The new arrivals include 44 families, with pregnant women and many children who are too young for school. Most began their journeys in sub-Saharan Africa, traveled through Central America, crossed the southern U.S. border and arrived in Portland by bus, unprepared for the cold Maine winter. City officials said some have been surprised that the city is no longer running a 24-hour-a-day shelter at the Portland Expo, which was converted into an emergency shelter last summer in response to large influx of asylum seekers.

Newly arrived families are given overnight shelter only, mostly in converted gymnasiums that serve as overflow spaces for the homeless. They arrive in the evenings and leave with their belongings during the day, when they seek services – whether it’s food or medical care or a place to warm up – elsewhere in the community.

“We have a lot of people arriving in flip-flops and shorts,” said Jeff Tardif, the director of the city’s family shelter on Chestnut Street. “Some of them wonder why we can’t open the Expo, but that’s not even an option right now.”

The City Council is scheduled to meet Monday to get an update on the situation and begin discussing options in the event people continue to arrive faster than they can be housed.
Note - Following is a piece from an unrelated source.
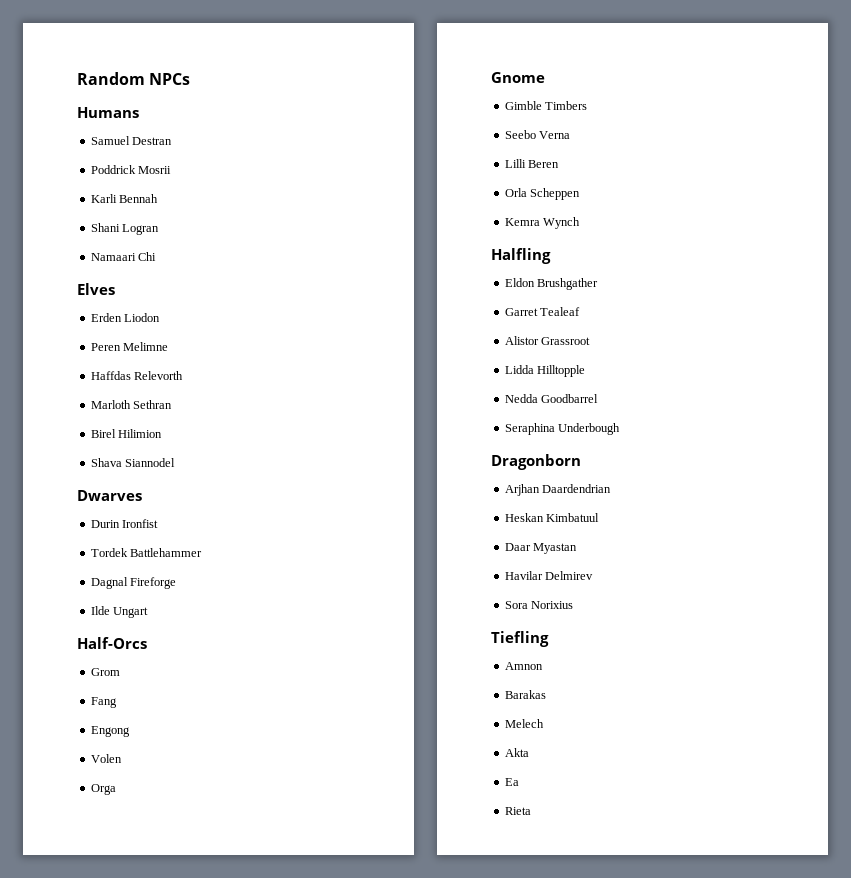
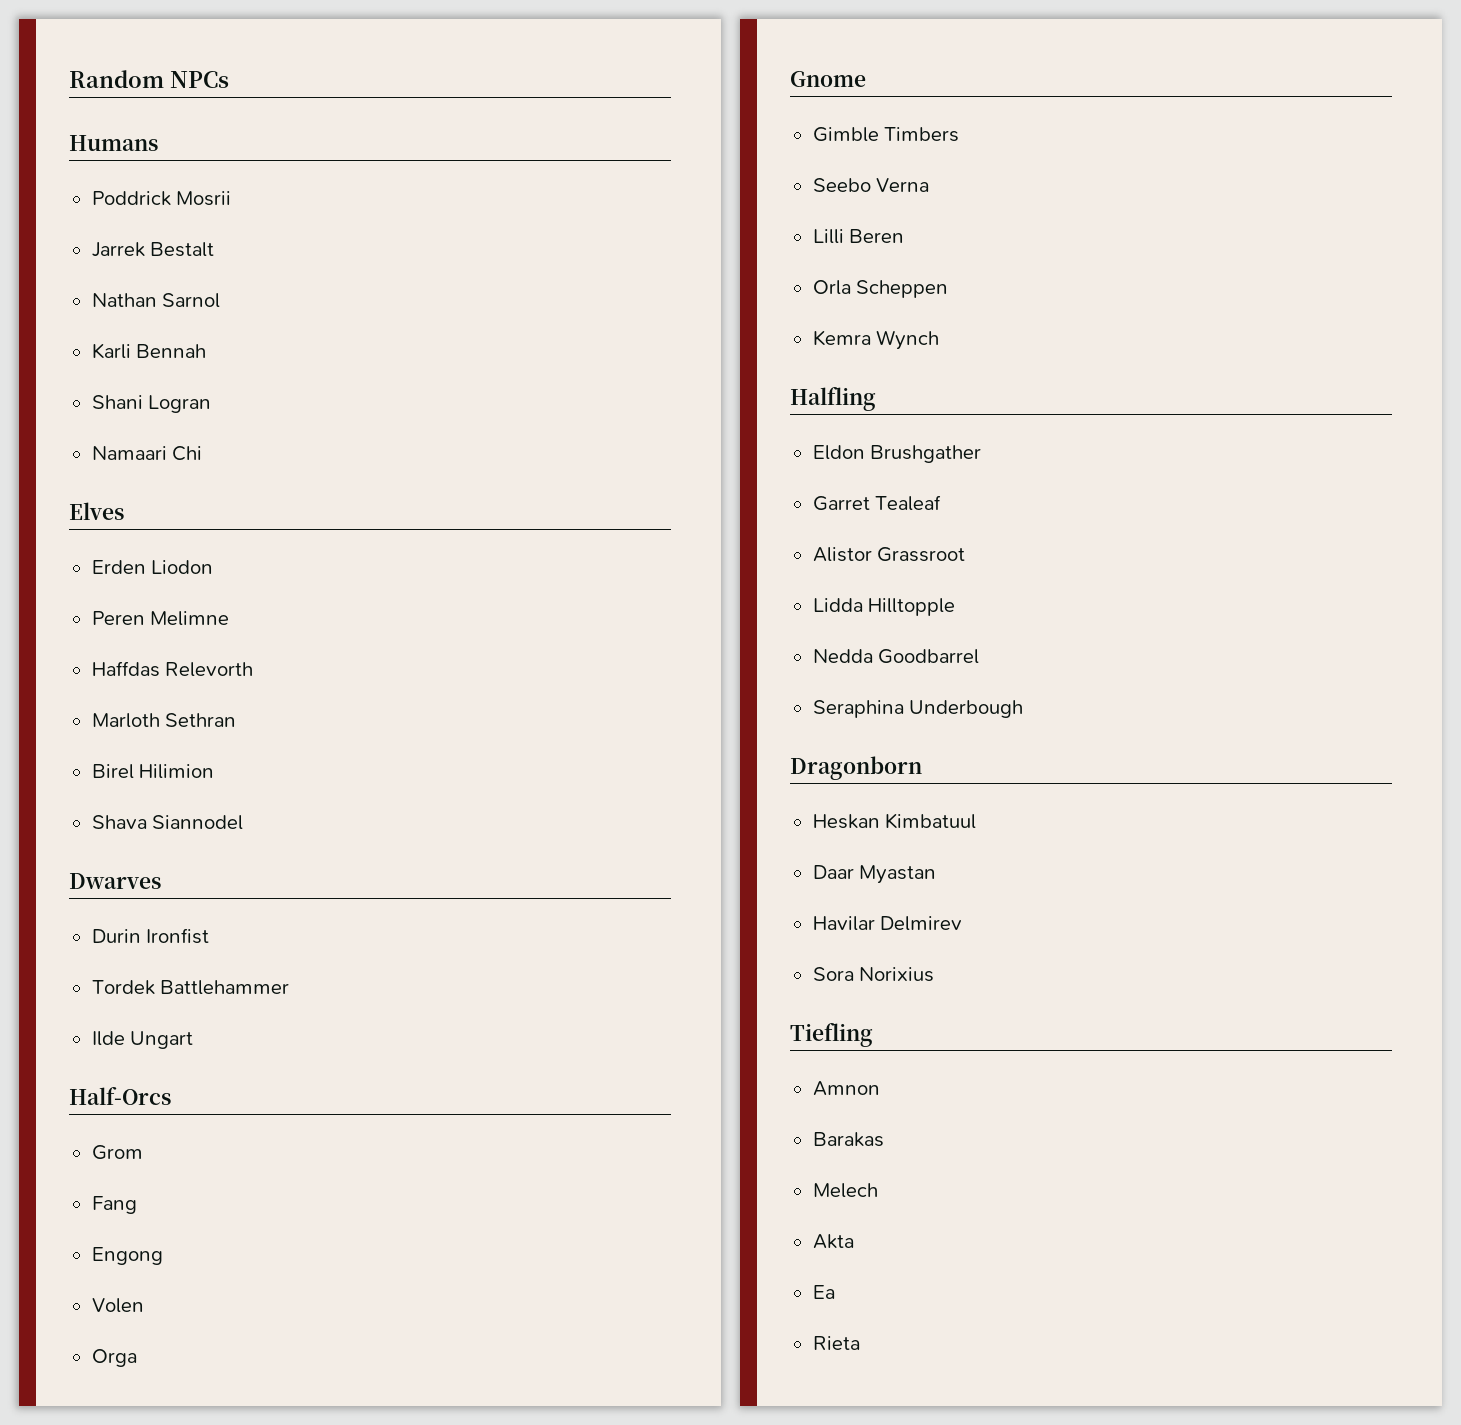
[90,136,173,145] // Samuel Destran -> (158, 143) none
(172, 170) none -> [91,242,215,257] [91,293,221,308] // Jarrek Bestalt // Nathan Sarnol
[90,577,177,589] // Dagnal Fireforge -> (290, 987) none
[504,484,612,496] // Arjhan Daardendrian -> (922, 768) none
The workshop begins at 4 p.m. in Council Chambers.

City officials could not immediately say how their housing placement rate compares to the intake rate at the overflow shelters, although that information is expected to be presented to the council. The asylum seekers do qualify for General Assistance vouchers to pay rent. But given the scarcity of housing options in the region, the newly arrived families could remain in the overflow shelters for weeks.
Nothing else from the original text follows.